Me and my boyfriend met on the internet 4 and a half years ago and we became best friends although there was always something there i guess we was both hesitant in taking it further because of how we met and also we had both just come out of a relationship.
Anyways im sure you all know how it is! you start getting to know some one more and more and the next thing you know is that you are madly head over heels! And then u wonder how the hell it all happened and how u could of missed it! well thats what happened to me and i decided that the next logical step would be to meet and see how we are like in 'real life'
We met everything was great, we got on so well and have started a relationship so thats brilliant , its just i dont really know how to make us a normal couple! Its mainly the effect of having met on the internet. When ever i go up to see him (which is currently 2 x a month :( we live very far from each other) we stay in a hotel. And thats pretty much all we do really stay in spend time together which i love but whenever i say why dont we go out i guess he looks slightly uncomfortable about it. I am too coz i dont really know how to be! He would never say no im not going to go out for a drink in fact he has asked me a few times and that was when i just wanted him to myself really so didnt't really fancy it! Can someone please tell me why men and women can be so uncompatible sometimes??!!
Any suggestions would be gratefully appreciated but as this is such a small problem dont worry about not posting that much as i know there are people out there who need help alot more than me!
Kind regards
Chantelle

First off, you may be interested in the long distance relationship message board here at iVillage. This will give you some encouragement and suggestions as to how to handle a r'ship like this one, which as any of them will tell you takes some special handing.
Next, I wouldn't say men/women are incompatible (and thank goodness for that, eh?) but timing IS important and often causes issues between couples. Patience is the key here.
I felt a little concerned when you said he looked uncomfortable going out in his town with you. A red flag went up. Are you sure you know his home situation? Has he offered to introduce you to his friends and/or family? After 4-odd years of corresponding, it would be natural to want to go to the next level. You had better check on this before your heart gets too deeply engaged. And in my opinion, if you only see each other in hotels, you are having an affair not a r'ship.
Has he met your people? He needs to get to know you as well.

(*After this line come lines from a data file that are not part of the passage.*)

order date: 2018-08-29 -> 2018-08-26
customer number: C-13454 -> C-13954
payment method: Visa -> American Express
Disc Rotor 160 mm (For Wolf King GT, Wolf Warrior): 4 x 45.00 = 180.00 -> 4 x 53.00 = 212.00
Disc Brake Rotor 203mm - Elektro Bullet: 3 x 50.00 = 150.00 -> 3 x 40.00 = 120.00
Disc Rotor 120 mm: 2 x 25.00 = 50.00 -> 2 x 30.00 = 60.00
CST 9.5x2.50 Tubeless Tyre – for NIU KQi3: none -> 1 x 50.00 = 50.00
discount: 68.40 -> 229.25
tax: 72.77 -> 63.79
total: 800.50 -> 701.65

Good luck to you, Chantelle!
amjay45
lol! He has met my friends and i have met his and family. We meet in hotels because of the distance (it would take me hours to get back home so its better to stay over in that respect aswell) and also because he still lives with his folks who bless them are old fashioned and believe in all that kinda stuff after marriage. We both agreed that the only way to get time to ourselves would be that way and we know so much about each others lives so i dont believe its an affair.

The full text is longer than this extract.